As modern biology advanced apace, people began to believe that death’s end would be achievable in one or two more centuries. If so, those who chose hibernation were taking the first steps on the staircase to life everlasting. For the first time in history, Death itself was no longer fair. The consequences were unimaginable. (73)

Cheng Xin enters states of hibernation throughout the course of the story, always to be re-awoken at crucial moments, thereby maintaining her youth through the centuries covered by the narrative, and providing the reader with a unique perspective of the problem raised by the novel’s opening: No banquet was eternal. Everything had an end. Everything. And the problem isn’t of the practical and moral concerns that plague society with the so-called introduction of Death’s end through hibernation – issues or fairness, for instance: regarding wealth, regarding opportunity, regarding who benefits from the labours and advances of those who live and die while others hibernate – but other questions of one’s purpose and of the problematic presumption that the future will always be better; of the hubristic assumption that one exists outside history and creation itself, that one’s civilisation is eternal, and that the self and the achievements of civilisation are something beyond the physical limits of decay. The large timescale of this novel is essential to demonstrate the folly of these propositions.

So, the idea of hibernation, whether it be technically feasible or not in reality, is an essential plot device to propel Cheng Xin and others throughout the centuries, with their assumptions of grand designs. At times, it creates weak points in the narrative. Each time Cheng Xin awakes she faces new advances in human technology, changes to human civilisation and needs to be updated on the state of the human race’s efforts to survive in the dangerous dark forest of the universe, revealed to be filled with potential aggressors. All this must be explained to Cheng Xin and the reader, necessitating long sections of exposition. It’s usually done well and Liu’s world building (or universe building) is informed by a rich understanding of current scientific theory and a strong imagination. But I felt, at times, that this reduced the momentous drive the novel needed. Nevertheless, Liu uses each leap through time that Cheng Xin achieves through hibernation to advance his plot and consider the ultimate problem raised by the Constantinople prologue: everything ends.

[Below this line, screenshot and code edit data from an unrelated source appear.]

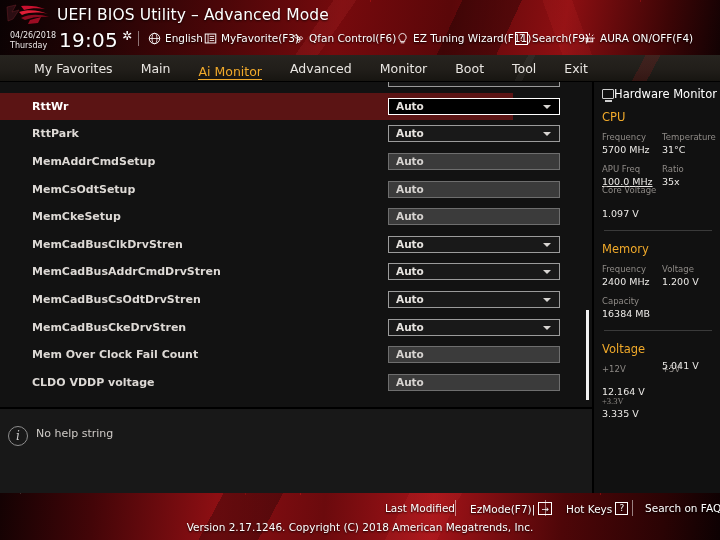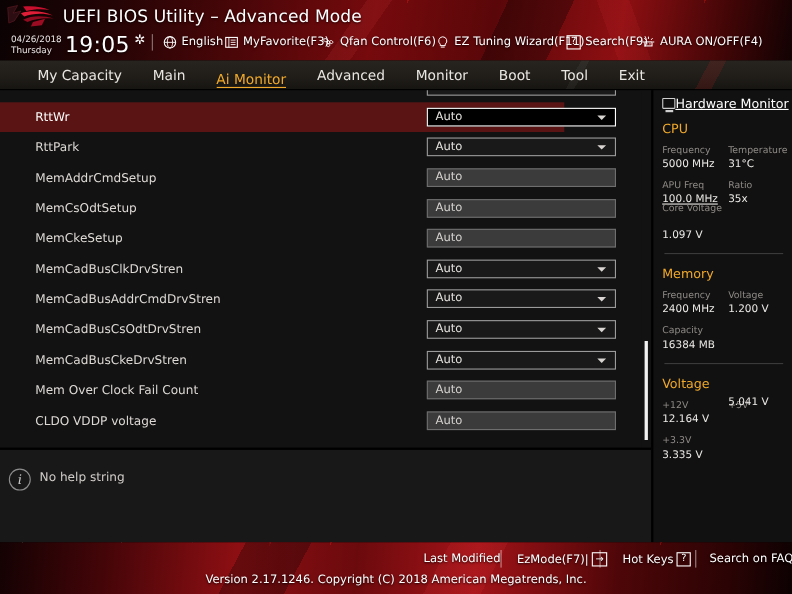--- a/index.html
+++ b/index.html
@@ -307,7 +307,7 @@
   <div class="navbar">
     <div class="navbar-sheen"></div>
     <div class="navtabs" id="navtabs">
-        <div class="navtab"><span>My Capacity</span></div>
+        <div class="navtab"><span>My Favorites</span></div>
         <div class="navtab"><span>Main</span></div>
         <div class="navtab active"><span>Ai Monitor</span><div class="underline"></div></div>
         <div class="navtab"><span>Advanced</span></div>

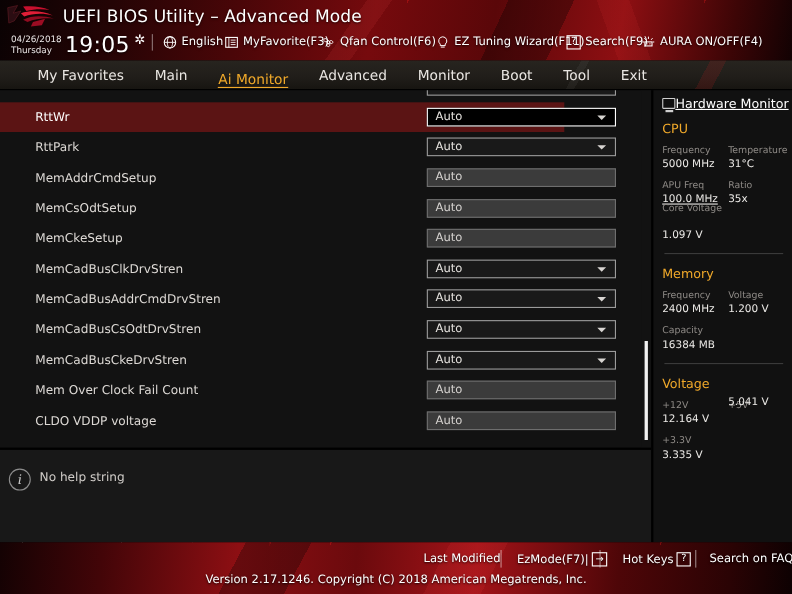--- a/index.html
+++ b/index.html
@@ -153,7 +153,7 @@
   }
   .hw-title {
     position: absolute; left: 8px; top: 5px; font-size: 11.5px; color: #ffffff;
-    display: flex; align-items: center; gap: 0; text-decoration: underline;
+    display: flex; align-items: center; gap: 0;
   }
   .hw-monicon {
     width: 12px; height: 10px; border: 1.3px solid #cfcfcf; border-radius: 1px;

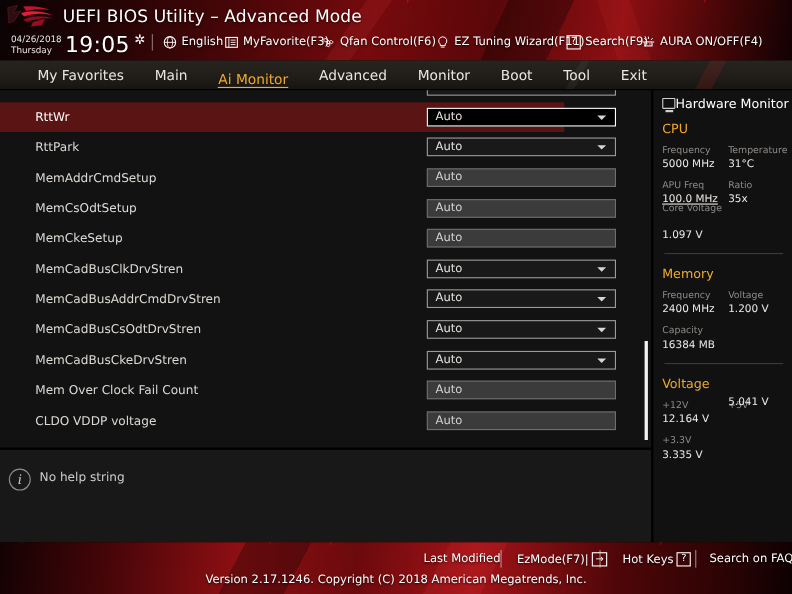--- a/index.html
+++ b/index.html
@@ -87,7 +87,7 @@
   .rowlist { position: absolute; left: 0; top: -17px; width: 592px; }
   .srow {
     position: relative; height: 27.6px; width: 513px;
-    display: flex; align-items: center;
+    display: flex; align-items: center; font-weight: bold;
   }
   .srow.selected { background: #5b1414; }
   .srow-label {

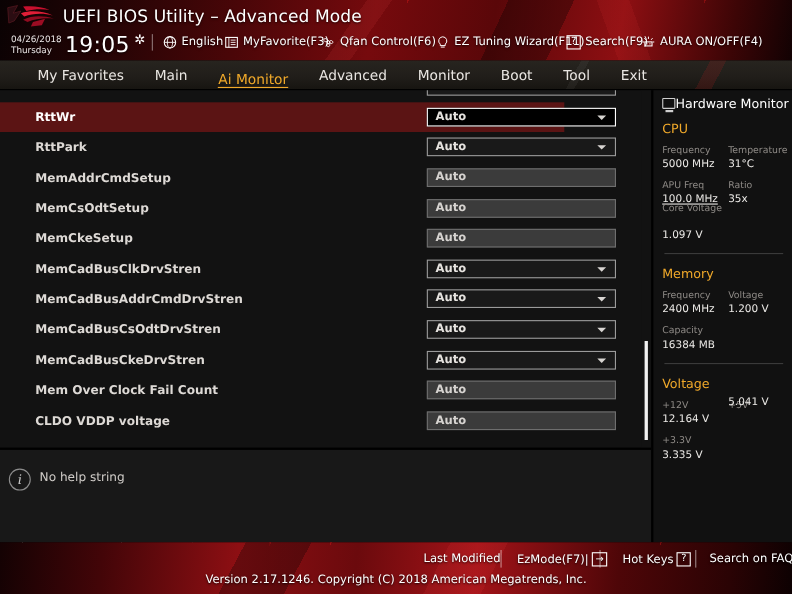--- a/index.html
+++ b/index.html
@@ -441,7 +441,7 @@
     <div id="hwbody">
         <div class="hw-sect" style="top: 28px;">CPU</div>
         <div class="hw-k" style="left: 8px; top: 50px;">Frequency</div>
-        <div class="hw-v" style="left: 8px; top: 62px;">5000 MHz</div>
+        <div class="hw-v" style="left: 8px; top: 62px;">5700 MHz</div>
         <div class="hw-k" style="left: 68px; top: 50px;">Temperature</div>
         <div class="hw-v" style="left: 68px; top: 62px;">31°C</div>
         <div class="hw-k" style="left: 8px; top: 82px;">APU Freq</div>

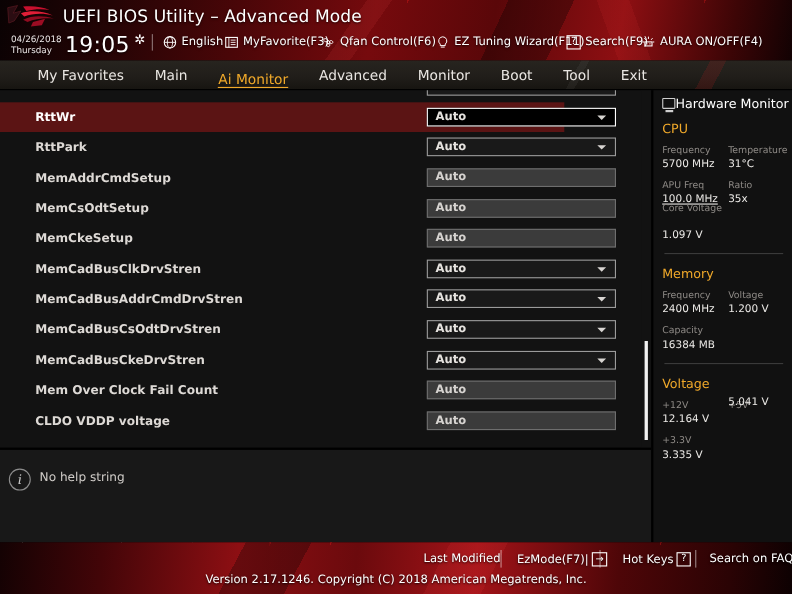--- a/index.html
+++ b/index.html
@@ -461,7 +461,7 @@
         <div class="hw-sep" style="top: 248px;"></div>
         <div class="hw-sect" style="top: 260px;">Voltage</div>
         <div class="hw-k" style="left: 8px; top: 282px;">+12V</div>
-        <div class="hw-v" style="left: 8px; top: 294px;">12.164 V</div>
+        <div class="hw-v" style="left: 8px; top: 304px;">12.164 V</div>
         <div class="hw-k" style="left: 68px; top: 282px;">+5V</div>
         <div class="hw-v" style="left: 68px; top: 278px;">5.041 V</div>
         <div class="hw-k" style="left: 8px; top: 314px;">+3.3V</div>

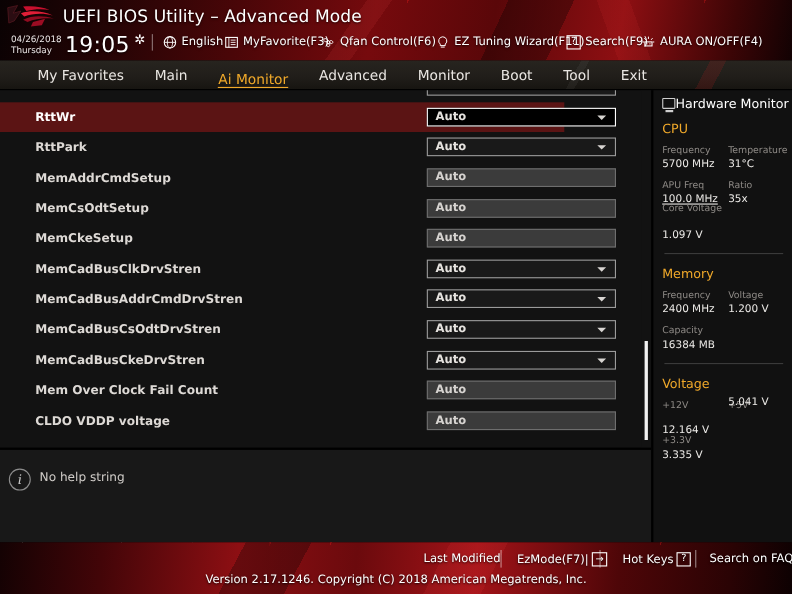--- a/index.html
+++ b/index.html
@@ -464,7 +464,7 @@
         <div class="hw-v" style="left: 8px; top: 304px;">12.164 V</div>
         <div class="hw-k" style="left: 68px; top: 282px;">+5V</div>
         <div class="hw-v" style="left: 68px; top: 278px;">5.041 V</div>
-        <div class="hw-k" style="left: 8px; top: 314px;">+3.3V</div>
+        <div class="hw-k" style="left: 8px; top: 314px; font-family: Liberation Serif, serif;">+3.3V</div>
         <div class="hw-v" style="left: 8px; top: 326px;">3.335 V</div>
       </div>
   </div>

The problem with reviewing a book like this isn’t just that the narrative and ending shouldn’t be given away. That concern makes it harder to speak about, naturally. But it’s also that there are so many ideas in this novel and so many great moments. What is the fate of humanity? Should it hide or strike out into the stars or colonise its own system? How is our concept of humanity changed by these advances? Do the selfish needs of the individual merely play out on a cosmic scale or is the ultimate fate of all intelligent beings … to become as grand as their thoughts? Can one person really make a difference or are we all mere things swept along in the vast play of the universe. Cixin Liu’s narrative raises so many questions and entertains in so many ways that to quibble over its minor faults or to question the need for a third novel seem entirely irrelevant. This is a book written on a scale and with a daring I don’t think I’ve ever seen in any other science fiction: not in Asimov’s Foundation series, not in Kim Stanley Robinson’s Utopian meditations or Miller’s A Canticle for Leibowitz, which attempts a grand cosmic timescale. I’m not a big reader of science fiction, but it is hard for me to imagine another series of books that achieve what Cixin Liu has achieved. Like all things, these books will be lost to the centuries to come, to the eventual dying of our star and the potential end of our universe, but I’m sure they will be read for many years as classics of science fiction before that ever happens.